- **Problem to solve**
Leave the pictures out and transcribe every record exactly.

=== Provided records ===

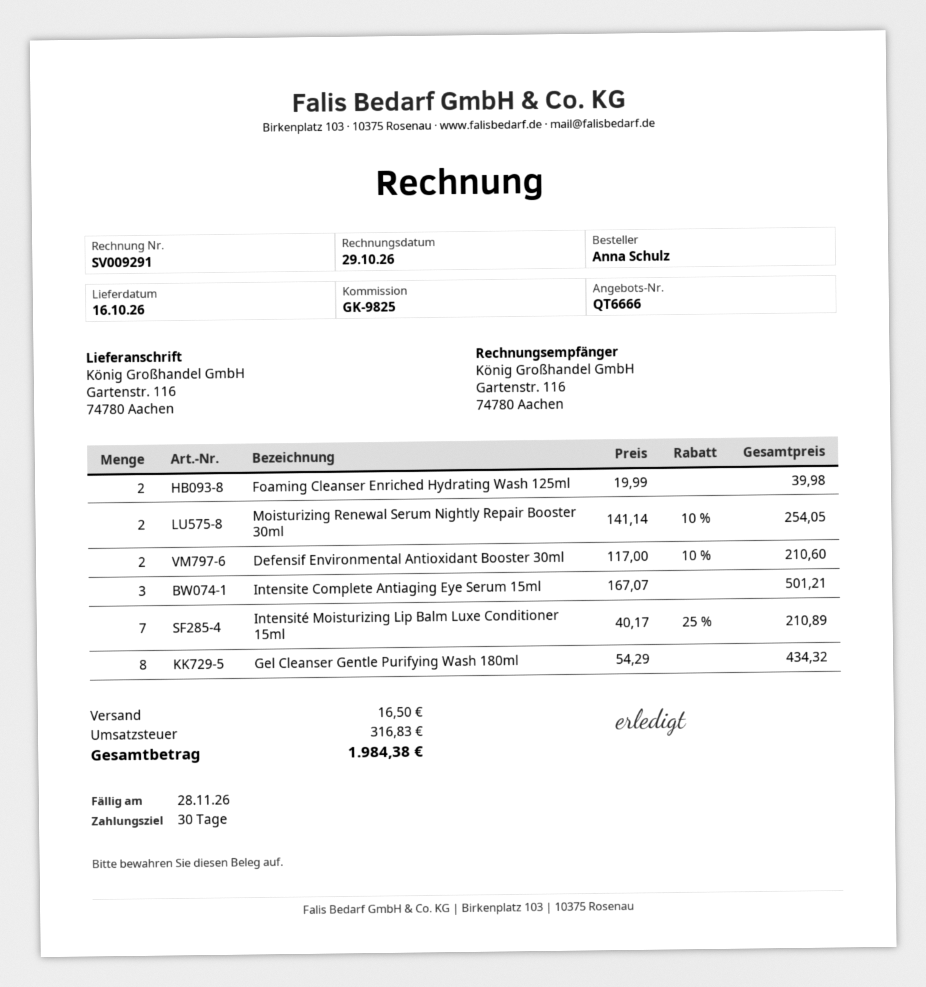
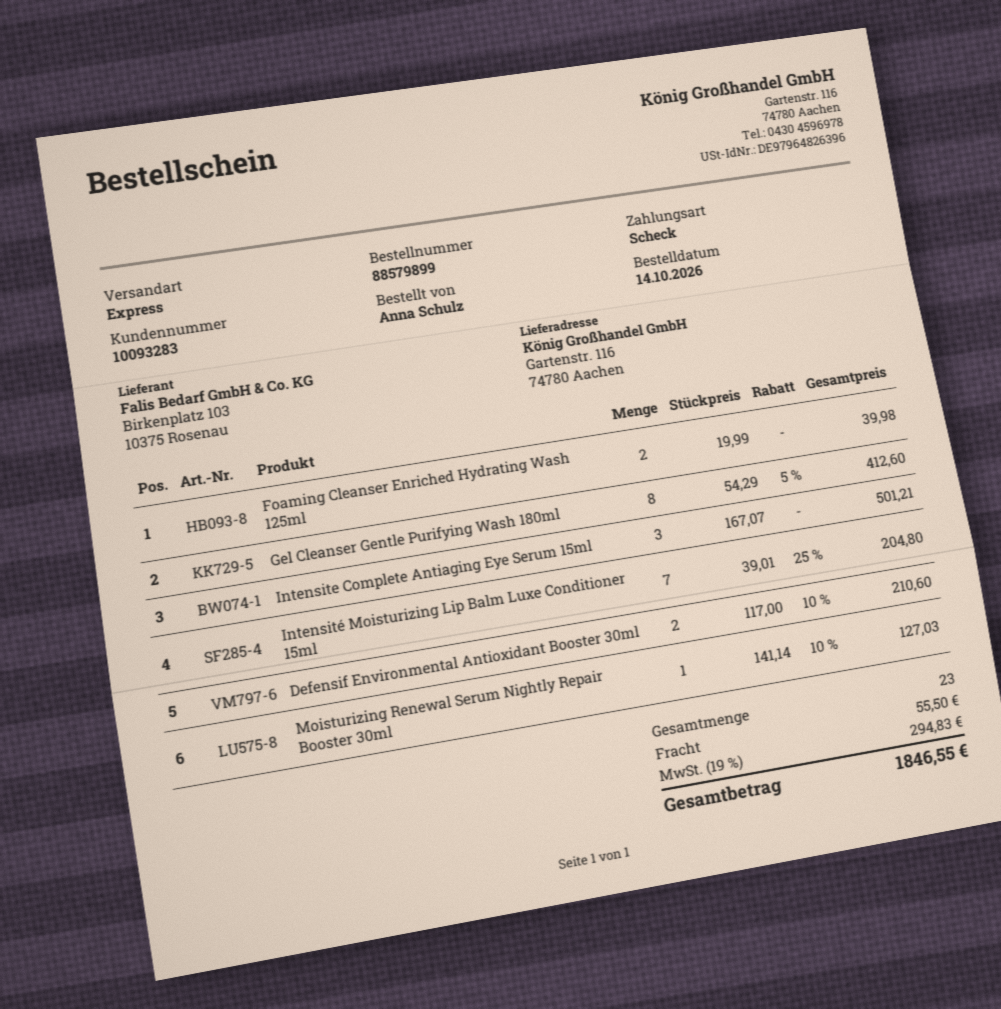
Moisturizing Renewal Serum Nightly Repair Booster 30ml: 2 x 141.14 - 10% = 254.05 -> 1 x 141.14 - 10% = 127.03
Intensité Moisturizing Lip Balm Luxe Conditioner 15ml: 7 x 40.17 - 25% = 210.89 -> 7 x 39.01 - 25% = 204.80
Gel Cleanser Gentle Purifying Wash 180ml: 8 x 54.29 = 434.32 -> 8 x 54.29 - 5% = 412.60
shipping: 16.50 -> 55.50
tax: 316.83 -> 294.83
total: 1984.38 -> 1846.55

===

- **Exercise answer**
Moisturizing Renewal Serum Nightly Repair Booster 30ml: 2 x 141.14 - 10% = 254.05 -> 1 x 141.14 - 10% = 127.03
Intensité Moisturizing Lip Balm Luxe Conditioner 15ml: 7 x 40.17 - 25% = 210.89 -> 7 x 39.01 - 25% = 204.80
Gel Cleanser Gentle Purifying Wash 180ml: 8 x 54.29 = 434.32 -> 8 x 54.29 - 5% = 412.60
shipping: 16.50 -> 55.50
tax: 316.83 -> 294.83
total: 1984.38 -> 1846.55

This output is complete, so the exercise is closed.